+++ Records provided +++

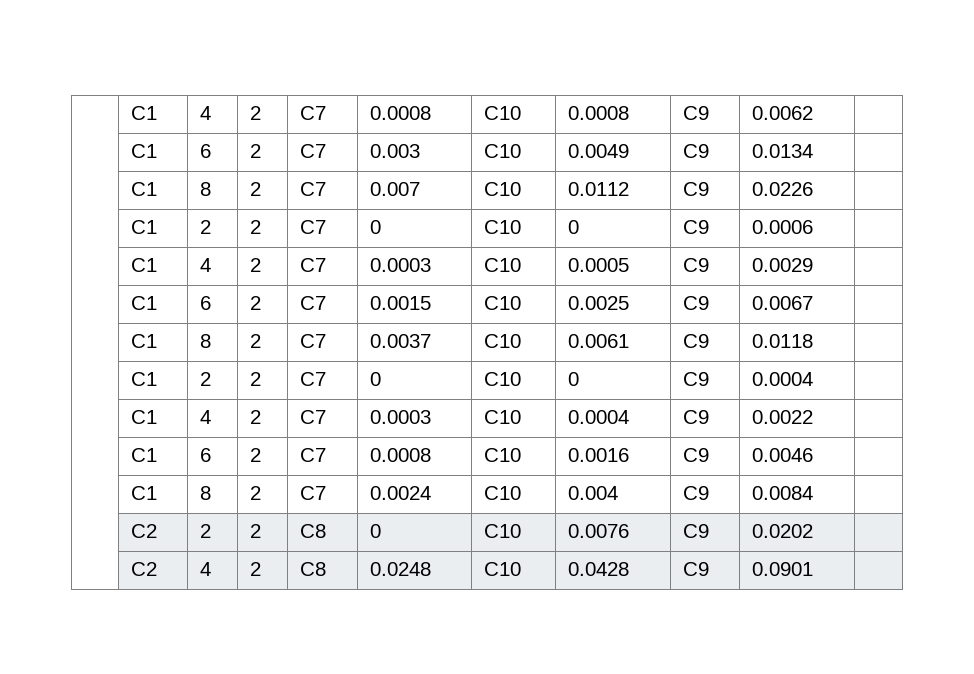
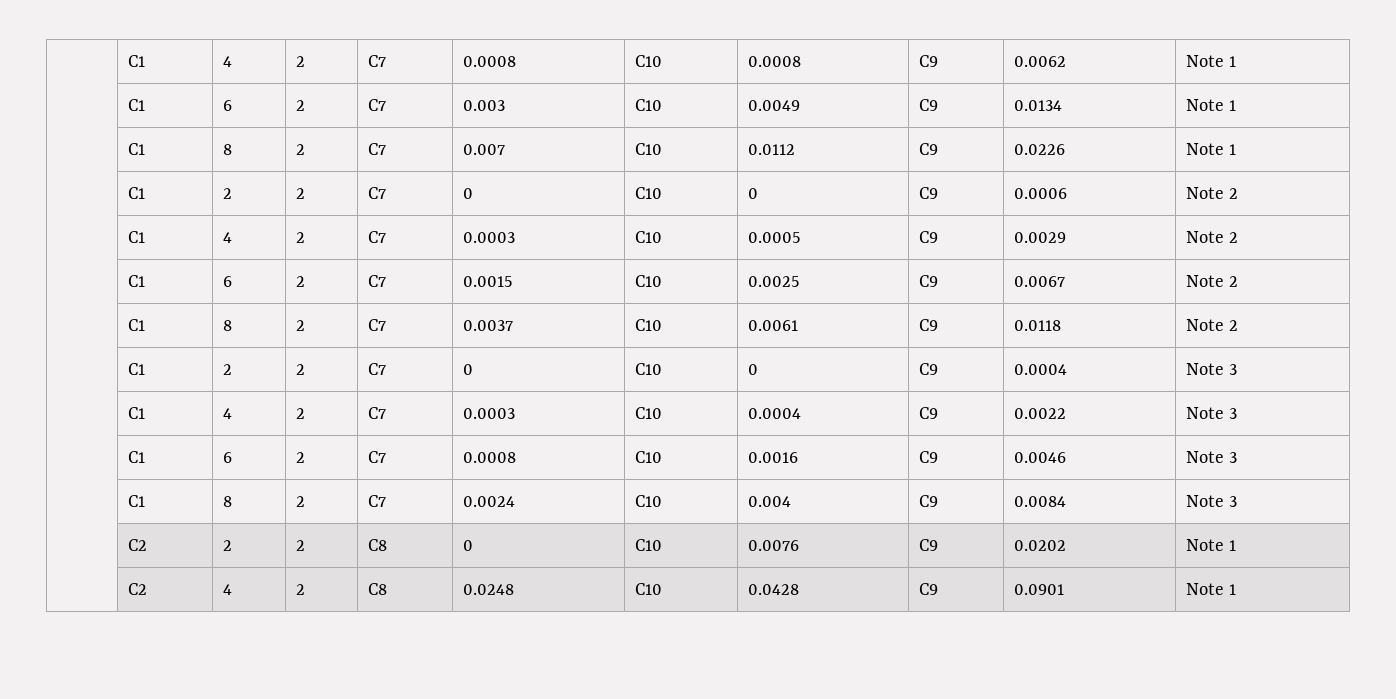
- | C1 | 4 | 2 | C7 | 0.0008 | C10 | 0.0008 | C9 | 0.0062 |
+ | C1 | 4 | 2 | C7 | 0.0008 | C10 | 0.0008 | C9 | 0.0062 | Note 1
- | C1 | 6 | 2 | C7 | 0.003 | C10 | 0.0049 | C9 | 0.0134 |
+ | C1 | 6 | 2 | C7 | 0.003 | C10 | 0.0049 | C9 | 0.0134 | Note 1
- | C1 | 8 | 2 | C7 | 0.007 | C10 | 0.0112 | C9 | 0.0226 |
+ | C1 | 8 | 2 | C7 | 0.007 | C10 | 0.0112 | C9 | 0.0226 | Note 1
- | C1 | 2 | 2 | C7 | 0 | C10 | 0 | C9 | 0.0006 |
+ | C1 | 2 | 2 | C7 | 0 | C10 | 0 | C9 | 0.0006 | Note 2
- | C1 | 4 | 2 | C7 | 0.0003 | C10 | 0.0005 | C9 | 0.0029 |
+ | C1 | 4 | 2 | C7 | 0.0003 | C10 | 0.0005 | C9 | 0.0029 | Note 2
- | C1 | 6 | 2 | C7 | 0.0015 | C10 | 0.0025 | C9 | 0.0067 |
+ | C1 | 6 | 2 | C7 | 0.0015 | C10 | 0.0025 | C9 | 0.0067 | Note 2
- | C1 | 8 | 2 | C7 | 0.0037 | C10 | 0.0061 | C9 | 0.0118 |
+ | C1 | 8 | 2 | C7 | 0.0037 | C10 | 0.0061 | C9 | 0.0118 | Note 2
- | C1 | 2 | 2 | C7 | 0 | C10 | 0 | C9 | 0.0004 |
+ | C1 | 2 | 2 | C7 | 0 | C10 | 0 | C9 | 0.0004 | Note 3
- | C1 | 4 | 2 | C7 | 0.0003 | C10 | 0.0004 | C9 | 0.0022 |
+ | C1 | 4 | 2 | C7 | 0.0003 | C10 | 0.0004 | C9 | 0.0022 | Note 3
- | C1 | 6 | 2 | C7 | 0.0008 | C10 | 0.0016 | C9 | 0.0046 |
+ | C1 | 6 | 2 | C7 | 0.0008 | C10 | 0.0016 | C9 | 0.0046 | Note 3
- | C1 | 8 | 2 | C7 | 0.0024 | C10 | 0.004 | C9 | 0.0084 |
+ | C1 | 8 | 2 | C7 | 0.0024 | C10 | 0.004 | C9 | 0.0084 | Note 3
- | C2 | 2 | 2 | C8 | 0 | C10 | 0.0076 | C9 | 0.0202 |
+ | C2 | 2 | 2 | C8 | 0 | C10 | 0.0076 | C9 | 0.0202 | Note 1
- | C2 | 4 | 2 | C8 | 0.0248 | C10 | 0.0428 | C9 | 0.0901 |
+ | C2 | 4 | 2 | C8 | 0.0248 | C10 | 0.0428 | C9 | 0.0901 | Note 1

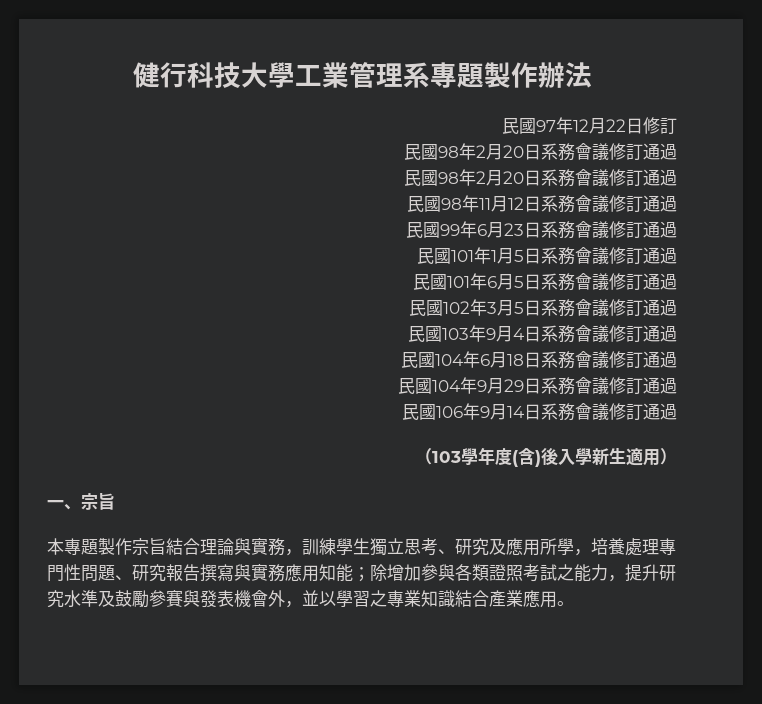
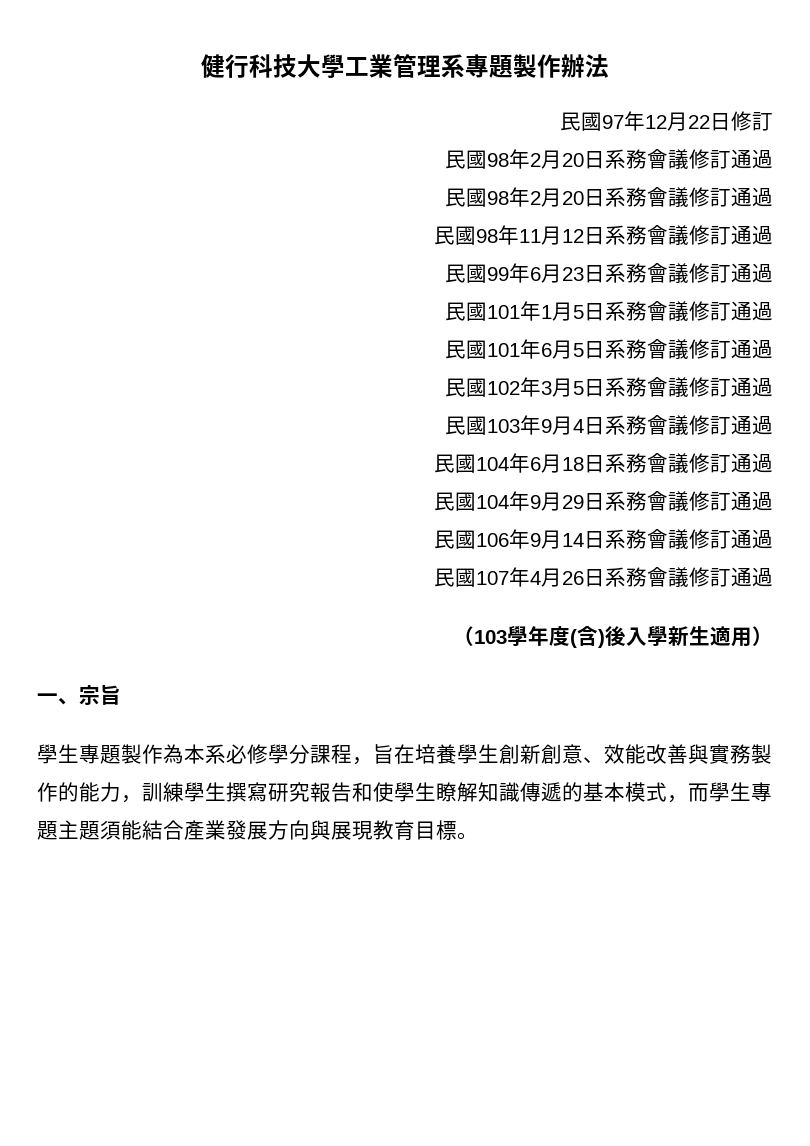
+ 民國107年4月26日系務會議修訂通過
- 本專題製作宗旨結合理論與實務，訓練學生獨立思考、研究及應用所學，培養處理專門性問題、研究報告撰寫與實務應用知能；除增加參與各類證照考試之能力，提升研究水準及鼓勵參賽與發表機會外，並以學習之專業知識結合產業應用。
+ 學生專題製作為本系必修學分課程，旨在培養學生創新創意、效能改善與實務製作的能力，訓練學生撰寫研究報告和使學生瞭解知識傳遞的基本模式，而學生專題主題須能結合產業發展方向與展現教育目標。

+++

## Action item
Only one stretch of the data is wanted: the lines from the one with "- 本專題製作宗旨結合理論與" through the last, repeated exactly.

## Result
- 本專題製作宗旨結合理論與實務，訓練學生獨立思考、研究及應用所學，培養處理專門性問題、研究報告撰寫與實務應用知能；除增加參與各類證照考試之能力，提升研究水準及鼓勵參賽與發表機會外，並以學習之專業知識結合產業應用。
+ 學生專題製作為本系必修學分課程，旨在培養學生創新創意、效能改善與實務製作的能力，訓練學生撰寫研究報告和使學生瞭解知識傳遞的基本模式，而學生專題主題須能結合產業發展方向與展現教育目標。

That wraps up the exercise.